Transcribe, exactly and in full, every record shown below, while omitting its images.

_ _ _ _ _ _ _

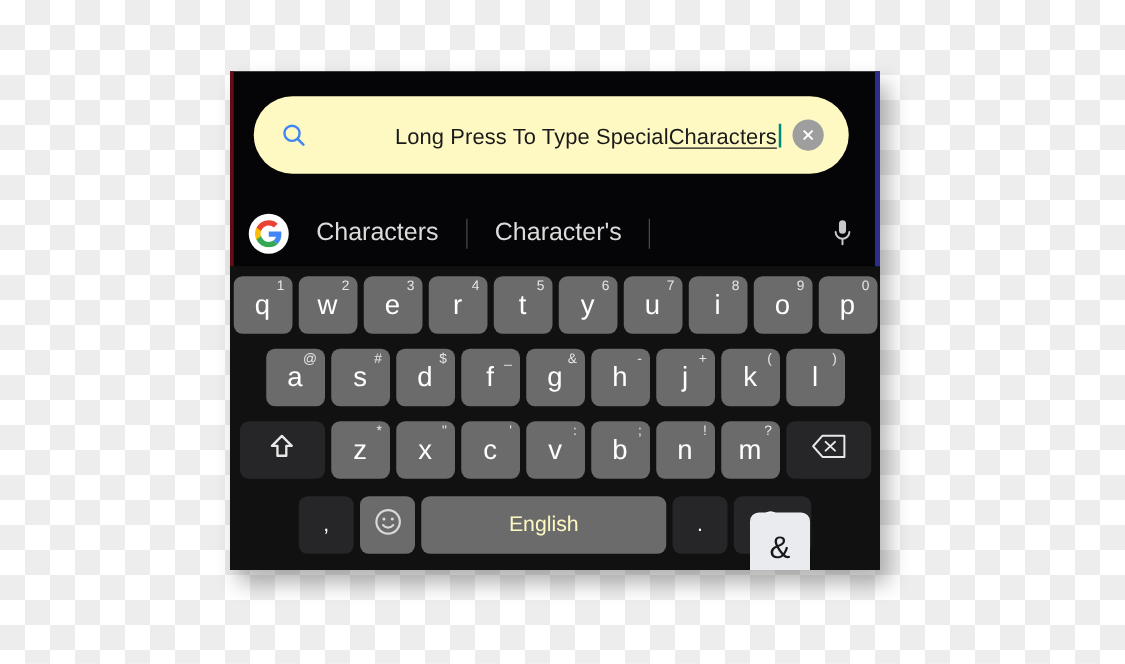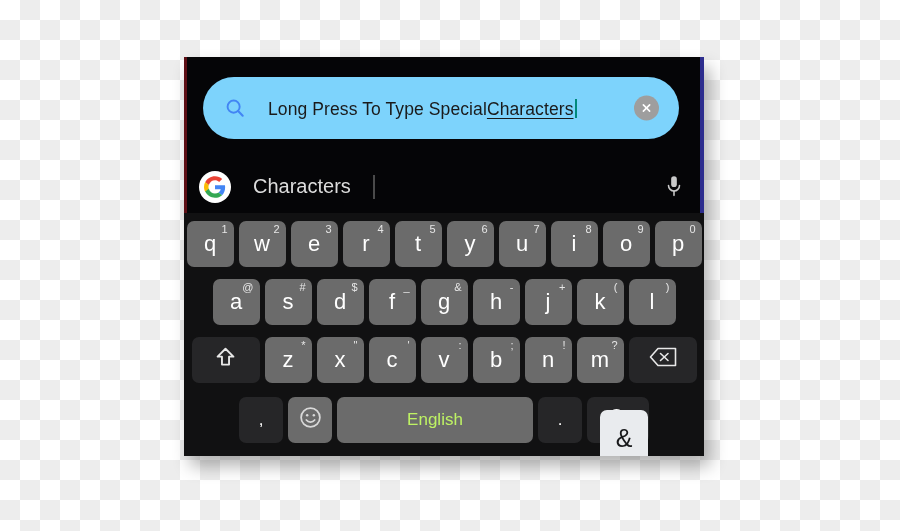--- a/index.html
+++ b/index.html
@@ -28,8 +28,8 @@
   
   .searchwrap{position:absolute;left:19px;top:20px;width:476px;height:62px;}
   .searchbar{
-    position:absolute;inset:0;background:#7dd3fc;border-radius:34px;
-    display:flex;align-items:center;
+    position:absolute;inset:0;background:#fef9c3;border-radius:34px;
+    display:flex;align-items:center;gap:48px;
   }
   .search-icon{width:22px;height:22px;margin-left:21px;flex:0 0 auto;}
   .search-text{

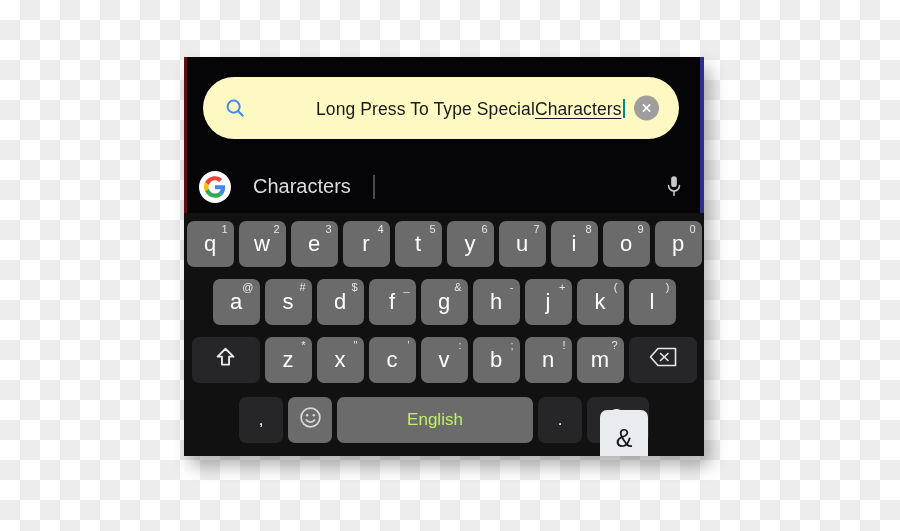--- a/index.html
+++ b/index.html
@@ -144,6 +144,7 @@
       </div>
       <div class="sugg">Characters</div>
       <div class="sugg-sep"></div>
+      <div class="sugg">Character's</div>
       <div class="sugg-sep"></div>
       <div class="mic">
         <svg viewBox="0 0 24 30" width="20" height="28">

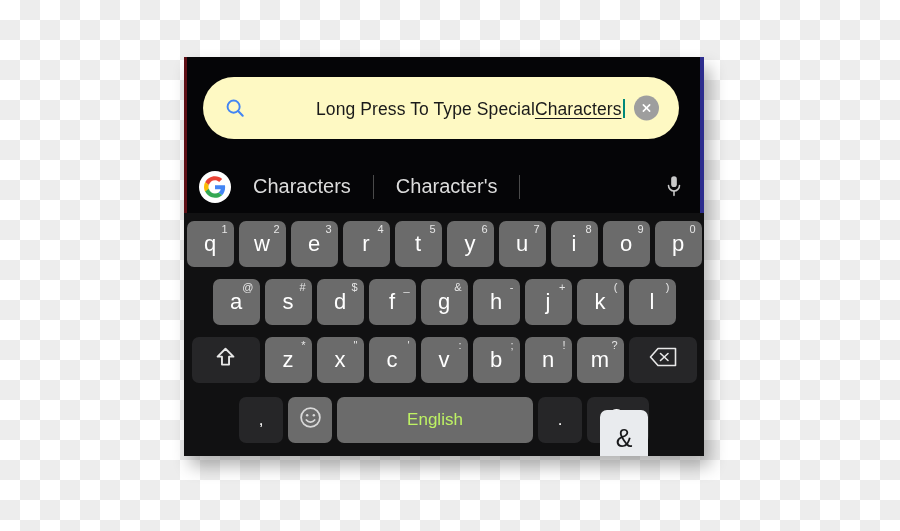--- a/index.html
+++ b/index.html
@@ -87,7 +87,7 @@
   .k-123{width:68px;background:#262628;font-size:18px;}
   .k-comma{width:44px;background:#262628;}
   .k-emoji{width:44px;background:#6b6b6b;}
-  .k-space{width:196px;background:#6b6b6b;font-size:15px;color:#bef264;}
+  .k-space{width:196px;background:#6b6b6b;font-size:15px;color:#fef9c3;}
   .k-period{width:44px;background:#262628;}
   .k-search{width:62px;background:#262628;}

_ _ _ _ _ _ _

[Response to the task]
--- a/index.html
+++ b/index.html
@@ -28,8 +28,8 @@
   
   .searchwrap{position:absolute;left:19px;top:20px;width:476px;height:62px;}
   .searchbar{
-    position:absolute;inset:0;background:#7dd3fc;border-radius:34px;
-    display:flex;align-items:center;
+    position:absolute;inset:0;background:#fef9c3;border-radius:34px;
+    display:flex;align-items:center;gap:48px;
   }
   .search-icon{width:22px;height:22px;margin-left:21px;flex:0 0 auto;}
   .search-text{

--- a/index.html
+++ b/index.html
@@ -144,6 +144,7 @@
       </div>
       <div class="sugg">Characters</div>
       <div class="sugg-sep"></div>
+      <div class="sugg">Character's</div>
       <div class="sugg-sep"></div>
       <div class="mic">
         <svg viewBox="0 0 24 30" width="20" height="28">

--- a/index.html
+++ b/index.html
@@ -87,7 +87,7 @@
   .k-123{width:68px;background:#262628;font-size:18px;}
   .k-comma{width:44px;background:#262628;}
   .k-emoji{width:44px;background:#6b6b6b;}
-  .k-space{width:196px;background:#6b6b6b;font-size:15px;color:#bef264;}
+  .k-space{width:196px;background:#6b6b6b;font-size:15px;color:#fef9c3;}
   .k-period{width:44px;background:#262628;}
   .k-search{width:62px;background:#262628;}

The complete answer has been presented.